Conference Coverage

Dabrafenib/trametinib bests docetaxel for advanced NSCLC in indirect comparison

 

Key clinical point: Compared with docetaxel, combination dabrafenib and trametinib was associated with improved PFS and OS in previously treated NSCLC patients.

Major finding: Median PFS with dabrafenib and trametinib vs. docetaxel: 9.7 vs. 4.2 months (HR, 0.32); overall survival: 19.2 vs. 9.3 months (HR, 0.41).

Data source: An adjusted indirect comparison of data from 347 patients from two separate studies.

Disclosures: Dr. Li is a consultant for Novartis, which sponsored the analysis.


 

AT A SYMPOSIUM IN THORACIC ONCOLOGY

 

– Compared with docetaxel in matched external controls, combination therapy with dabrafenib and trametinib was associated with significantly prolonged progression-free and overall survival in previously treated patients with metastatic non–small cell lung cancer in a phase 2 trial.

Median progression-free survival (PFS) was 9.7 months in 57 patients in an open-label, multicenter phase 2 trial that investigated dabrafenib/trametinib treatment for metastatic BRAF V600E–mutated NSCLC, compared with 4.2 months in 290 patients treated with docetaxel in the randomized phase 3 CheckMate057 trial, which compared nivolumab and docetaxel in similar patients (hazard ratio, 0.32). Overall survival in the groups was 19.2 vs. 9.3 months, respectively (HR, 0.41), Junlong Li, MD, of Analysis Group, Boston, reported at the Chicago Multidisciplinary Symposium in Thoracic Oncology.

Patients treated with the combination of dabrafenib and trametinib also had a significantly higher overall response rate (61% vs. 12%) and disease control rate (77% vs. 55%), Dr. Li said.

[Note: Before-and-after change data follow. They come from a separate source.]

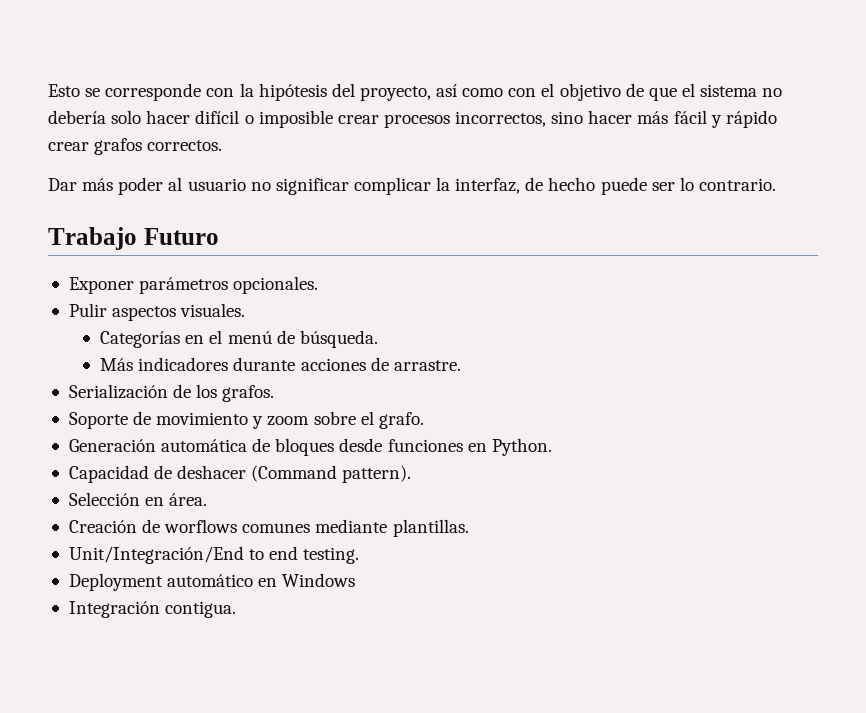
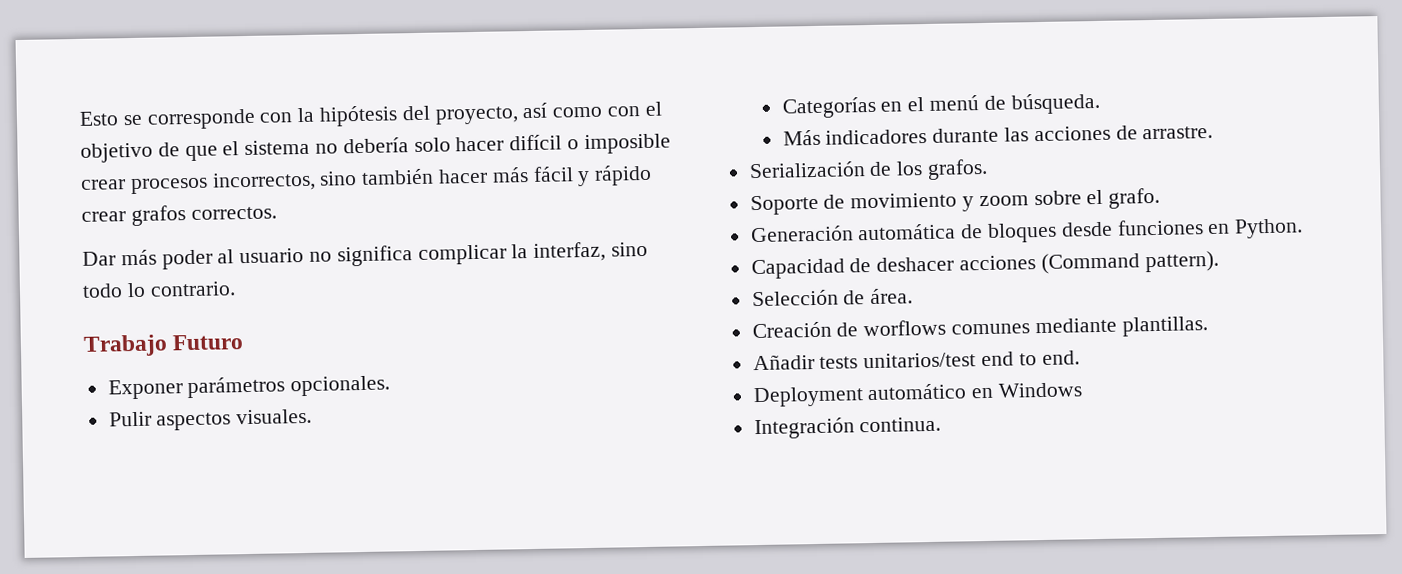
(584, 117) none -> [361,168,435,185] también
[275,178,349,195] significar -> [336,245,413,267] significa
[525,177,675,195] de hecho puede ser -> [611,241,649,257] [82,283,123,298] sino todo
(296, 364) none -> [1004,127,1030,142] las
(247, 472) none -> [959,255,1037,271] acciones
[145,497,165,506] en -> [843,290,866,305] de
[68,546,360,564] Unit/Integración/End to end testing. -> [752,350,1080,371] Añadir tests unitarios/test end to end.
[165,601,237,618] contigua. -> [859,416,942,433] continua.

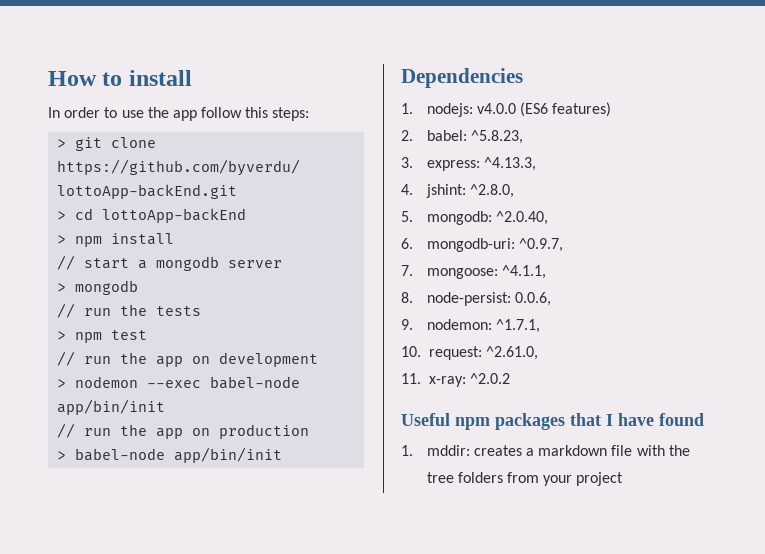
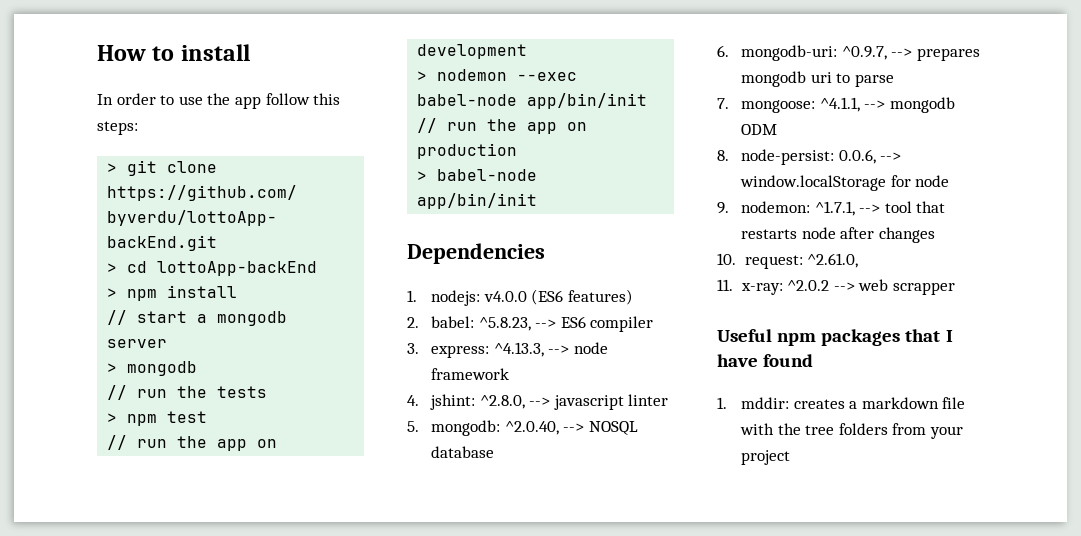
(523, 137) none -> [535,316,654,332] --> ES6 compiler
(536, 164) none -> [548,342,608,354] [430,368,509,380] --> node framework
(514, 191) none -> [529,394,669,410] --> javascript linter
(548, 218) none -> [563,421,638,435] [430,446,494,458] --> NOSQL database
(563, 245) none -> [891,48,980,61] [740,71,894,87] --> prepares mongodb uri to parse
(546, 272) none -> [864,97,955,113] [740,124,777,135] --> mongodb ODM
(551, 299) none -> [880,152,902,161] [739,175,950,191] --> window.localStorage for node
(540, 326) none -> [859,201,946,213] [740,227,935,243] --> tool that restarts node after changes
(510, 378) none -> [833,279,955,295] --> web scrapper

Patient-level data for the combination therapy patients and summary data for the docetaxel-treated patients were used for the current analysis. Patients and controls were matched based on age, sex, race, smoking history, performance score, tumor histology, prior regimens, prior radiotherapy, and prior maintenance therapy. The two trials used for the analysis (NCT01336634 and CheckMate 057) were comparable in design and inclusion/exclusion criteria, and both used RECIST v1.1 to evaluate response to therapy.

“In the absence of head-to-head trials ... this study contributes some comparative efficacy evidence in this area,” Dr. Li concluded.

Invited discussant, Thomas Eldridge Stinchcombe, MD, of Duke University, Durham, N.C., said that the findings are unsurprising but important in that they are confirmatory.

Dr. Li is a consultant for Novartis, which sponsored the analysis.